- [Directions for this task] Reproduce all the records word for word. Omit images.

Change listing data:
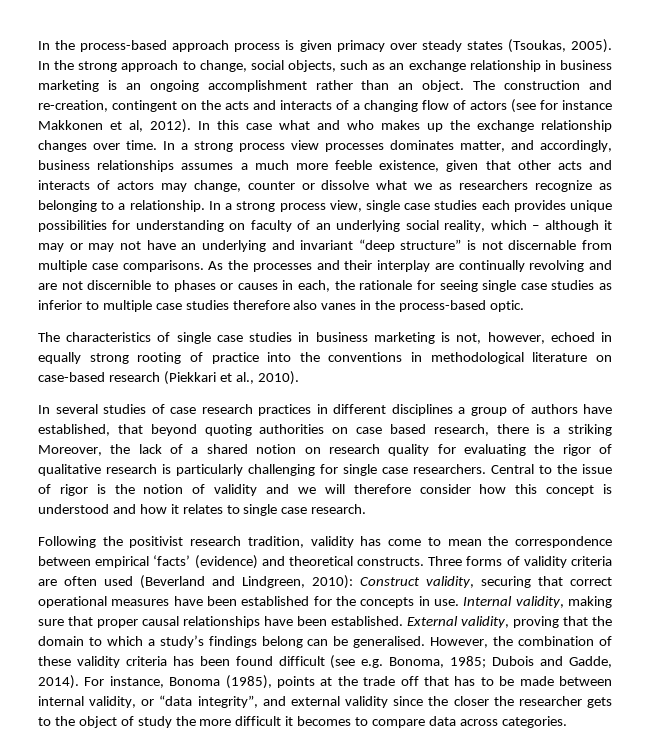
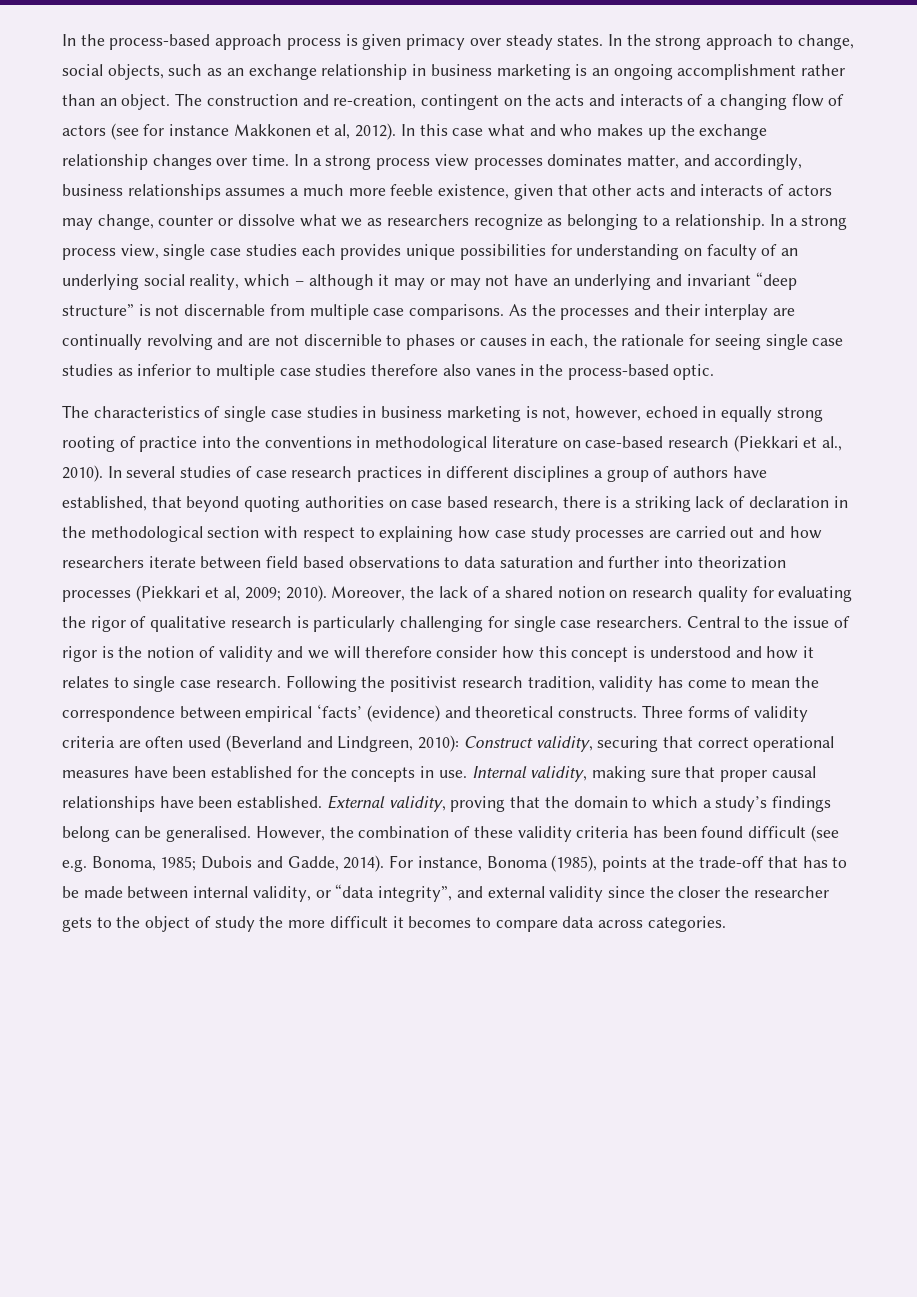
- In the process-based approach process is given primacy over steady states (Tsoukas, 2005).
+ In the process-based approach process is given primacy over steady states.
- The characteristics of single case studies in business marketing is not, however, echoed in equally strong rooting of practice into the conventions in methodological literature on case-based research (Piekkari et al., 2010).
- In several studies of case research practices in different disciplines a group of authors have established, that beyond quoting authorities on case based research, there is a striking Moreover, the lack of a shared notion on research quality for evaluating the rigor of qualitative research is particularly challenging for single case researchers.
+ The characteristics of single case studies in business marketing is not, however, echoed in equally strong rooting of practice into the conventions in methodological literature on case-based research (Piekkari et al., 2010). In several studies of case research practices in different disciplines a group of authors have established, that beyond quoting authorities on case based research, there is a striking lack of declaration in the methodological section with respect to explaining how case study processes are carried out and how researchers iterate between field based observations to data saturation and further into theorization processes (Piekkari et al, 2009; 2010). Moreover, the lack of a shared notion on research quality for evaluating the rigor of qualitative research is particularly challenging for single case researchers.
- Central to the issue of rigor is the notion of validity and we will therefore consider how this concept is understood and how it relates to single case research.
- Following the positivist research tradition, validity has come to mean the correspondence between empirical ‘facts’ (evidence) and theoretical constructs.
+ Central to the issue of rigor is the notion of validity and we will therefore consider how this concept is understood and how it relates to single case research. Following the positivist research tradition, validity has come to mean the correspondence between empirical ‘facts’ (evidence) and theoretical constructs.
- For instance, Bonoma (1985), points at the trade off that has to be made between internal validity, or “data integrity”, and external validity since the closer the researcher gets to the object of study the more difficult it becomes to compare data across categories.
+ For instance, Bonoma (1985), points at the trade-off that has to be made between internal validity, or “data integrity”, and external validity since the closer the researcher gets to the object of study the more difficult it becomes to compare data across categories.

- [Result below]
- In the process-based approach process is given primacy over steady states (Tsoukas, 2005).
+ In the process-based approach process is given primacy over steady states.
- The characteristics of single case studies in business marketing is not, however, echoed in equally strong rooting of practice into the conventions in methodological literature on case-based research (Piekkari et al., 2010).
- In several studies of case research practices in different disciplines a group of authors have established, that beyond quoting authorities on case based research, there is a striking Moreover, the lack of a shared notion on research quality for evaluating the rigor of qualitative research is particularly challenging for single case researchers.
+ The characteristics of single case studies in business marketing is not, however, echoed in equally strong rooting of practice into the conventions in methodological literature on case-based research (Piekkari et al., 2010). In several studies of case research practices in different disciplines a group of authors have established, that beyond quoting authorities on case based research, there is a striking lack of declaration in the methodological section with respect to explaining how case study processes are carried out and how researchers iterate between field based observations to data saturation and further into theorization processes (Piekkari et al, 2009; 2010). Moreover, the lack of a shared notion on research quality for evaluating the rigor of qualitative research is particularly challenging for single case researchers.
- Central to the issue of rigor is the notion of validity and we will therefore consider how this concept is understood and how it relates to single case research.
- Following the positivist research tradition, validity has come to mean the correspondence between empirical ‘facts’ (evidence) and theoretical constructs.
+ Central to the issue of rigor is the notion of validity and we will therefore consider how this concept is understood and how it relates to single case research. Following the positivist research tradition, validity has come to mean the correspondence between empirical ‘facts’ (evidence) and theoretical constructs.
- For instance, Bonoma (1985), points at the trade off that has to be made between internal validity, or “data integrity”, and external validity since the closer the researcher gets to the object of study the more difficult it becomes to compare data across categories.
+ For instance, Bonoma (1985), points at the trade-off that has to be made between internal validity, or “data integrity”, and external validity since the closer the researcher gets to the object of study the more difficult it becomes to compare data across categories.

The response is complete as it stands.